Her art education at Guilsborough School was directed by a print maker and her A level was a combination of fine art and embroidery. Later she taught herself photography, and working at Stoke Park School under the guidance of the sculptor George Wagstaffe, she has studied art history, visited galleries, attended life classes, developed her pastel techniques and gained much knowledge in a reciprocal way working with students.
This breadth of experience has enabled her to integrate the fine and
applied art. She is essentially a fine artist who paints and sculpts with
threads, stitching and layering her images in a complex variety of materials, employing both hand and machine techniques. Michala’s early engagement with felt making provided her with the soft base on which to apply wool and finer threads of cotton and silk, but now working on a larger scale she uses dyed and boiled woollen blankets on which she draws and paints with the threads layer upon layer.
The scale of recent work allows for a more sculptural approach where the surfaces hang loosely and undulate in relief. Her draughtsmanship is manifest in the quality, complexity and variety of line expressed through the weight, thickness and direction of the threads. The colours are as varied as the painter’s palette, but there is also a material aspect to the substantial layers she builds with twisted fibres, thick wool, fabric fragments, crocheted cotton, fine silks and contrasts of matt and lustre.
Michala is more than a virtuoso technician; she is first and foremost a
visionary whose work belongs to a very British Romantic landscape tradition. Her intimate contact with landscape revealed in her childhood recollections is still the driving force behind her work. Her immediate environment is now Kenilworth, and the landscape on her doorstep provides her subject matter.
The prize winning, Abbey Fields, is based on an early morning walk in the fields where she took photographs and made sketches capturing the sunlight casting long shadows and illuminating the grass, trees and foreground meadowsweet. There is a rhythmic energy to this embroidery which expresses in finely etched drawing, the poetry and the plenitude of nature, calling to mind the visionary intensity of British Romantics and Neo-Romantics, such as Samuel Palmer and John Minton.

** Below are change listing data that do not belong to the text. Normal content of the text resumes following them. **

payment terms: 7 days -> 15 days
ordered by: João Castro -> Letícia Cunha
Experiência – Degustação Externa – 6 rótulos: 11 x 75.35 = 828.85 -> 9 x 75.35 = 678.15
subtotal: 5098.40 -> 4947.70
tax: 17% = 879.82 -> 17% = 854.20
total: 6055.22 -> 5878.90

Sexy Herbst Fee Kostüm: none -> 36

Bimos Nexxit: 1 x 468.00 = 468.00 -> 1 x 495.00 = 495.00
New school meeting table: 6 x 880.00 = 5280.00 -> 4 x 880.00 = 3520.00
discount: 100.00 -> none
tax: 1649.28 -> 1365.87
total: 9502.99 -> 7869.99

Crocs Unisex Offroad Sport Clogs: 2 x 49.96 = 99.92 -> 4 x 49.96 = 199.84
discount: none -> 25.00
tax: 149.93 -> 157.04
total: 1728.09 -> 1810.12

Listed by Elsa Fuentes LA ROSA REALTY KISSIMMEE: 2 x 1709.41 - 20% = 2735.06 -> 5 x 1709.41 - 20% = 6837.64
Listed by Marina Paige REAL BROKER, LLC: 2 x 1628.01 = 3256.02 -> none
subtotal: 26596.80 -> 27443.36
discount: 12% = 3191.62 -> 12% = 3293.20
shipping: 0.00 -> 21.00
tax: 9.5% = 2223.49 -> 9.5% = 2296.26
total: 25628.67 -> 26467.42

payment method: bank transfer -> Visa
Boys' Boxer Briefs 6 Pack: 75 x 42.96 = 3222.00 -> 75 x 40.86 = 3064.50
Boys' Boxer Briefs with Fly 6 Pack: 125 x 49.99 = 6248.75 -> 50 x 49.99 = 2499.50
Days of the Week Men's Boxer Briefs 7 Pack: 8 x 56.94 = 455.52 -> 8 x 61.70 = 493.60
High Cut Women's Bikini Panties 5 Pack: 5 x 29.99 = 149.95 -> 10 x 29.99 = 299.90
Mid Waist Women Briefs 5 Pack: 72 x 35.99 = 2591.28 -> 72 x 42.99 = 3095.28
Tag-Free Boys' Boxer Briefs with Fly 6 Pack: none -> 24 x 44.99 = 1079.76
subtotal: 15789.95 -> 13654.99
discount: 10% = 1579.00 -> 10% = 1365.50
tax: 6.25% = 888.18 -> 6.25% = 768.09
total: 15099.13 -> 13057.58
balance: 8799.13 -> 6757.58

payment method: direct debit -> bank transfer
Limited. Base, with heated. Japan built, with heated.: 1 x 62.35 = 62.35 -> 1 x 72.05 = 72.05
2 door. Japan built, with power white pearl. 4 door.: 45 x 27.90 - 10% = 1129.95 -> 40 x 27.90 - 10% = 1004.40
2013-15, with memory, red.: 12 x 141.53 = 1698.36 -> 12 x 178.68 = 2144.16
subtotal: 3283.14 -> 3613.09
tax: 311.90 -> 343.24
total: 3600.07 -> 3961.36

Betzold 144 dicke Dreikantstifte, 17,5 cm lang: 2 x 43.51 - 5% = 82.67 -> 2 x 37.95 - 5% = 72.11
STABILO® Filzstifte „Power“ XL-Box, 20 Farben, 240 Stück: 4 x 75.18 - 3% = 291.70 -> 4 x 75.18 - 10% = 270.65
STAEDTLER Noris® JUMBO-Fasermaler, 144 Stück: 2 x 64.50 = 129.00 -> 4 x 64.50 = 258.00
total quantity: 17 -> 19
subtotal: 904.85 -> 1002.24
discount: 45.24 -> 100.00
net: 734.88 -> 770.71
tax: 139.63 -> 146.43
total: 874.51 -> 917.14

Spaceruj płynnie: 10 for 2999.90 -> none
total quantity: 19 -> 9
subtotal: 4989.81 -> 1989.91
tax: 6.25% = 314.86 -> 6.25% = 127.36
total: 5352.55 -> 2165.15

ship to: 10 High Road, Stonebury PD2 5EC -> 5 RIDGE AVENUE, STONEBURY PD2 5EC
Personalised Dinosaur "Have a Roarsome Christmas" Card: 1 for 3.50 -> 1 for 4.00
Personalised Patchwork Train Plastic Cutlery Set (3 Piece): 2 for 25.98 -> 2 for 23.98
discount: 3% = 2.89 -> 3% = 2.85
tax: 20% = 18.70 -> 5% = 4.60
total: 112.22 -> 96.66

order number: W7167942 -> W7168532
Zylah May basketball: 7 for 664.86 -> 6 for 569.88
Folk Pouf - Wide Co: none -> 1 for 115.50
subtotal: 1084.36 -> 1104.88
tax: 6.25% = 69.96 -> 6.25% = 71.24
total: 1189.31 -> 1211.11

Her kinship with artists like Kokoschka and Van Gogh is doubtless
unconscious, but its presence determines the expressionist direction of recent work. She is conversant with Taschism and American Abstract Expressionism and compares her recent working methods to Jackson Pollock, throwing the threads and colours around in a painterly gestural manner. In Rhapsody of Colour and the latest version of the Sea of Grass, Michala describes how a larger scale allows her to dance more aggressively with line and colour inside the work.
Another significant element is the undulating relief which adds a
three-dimensional aspect, moulding the shapes of trees in a more sculptural
manner. As her mentor George Wagstaffe observes, her recent work is like a Rossini crescendo.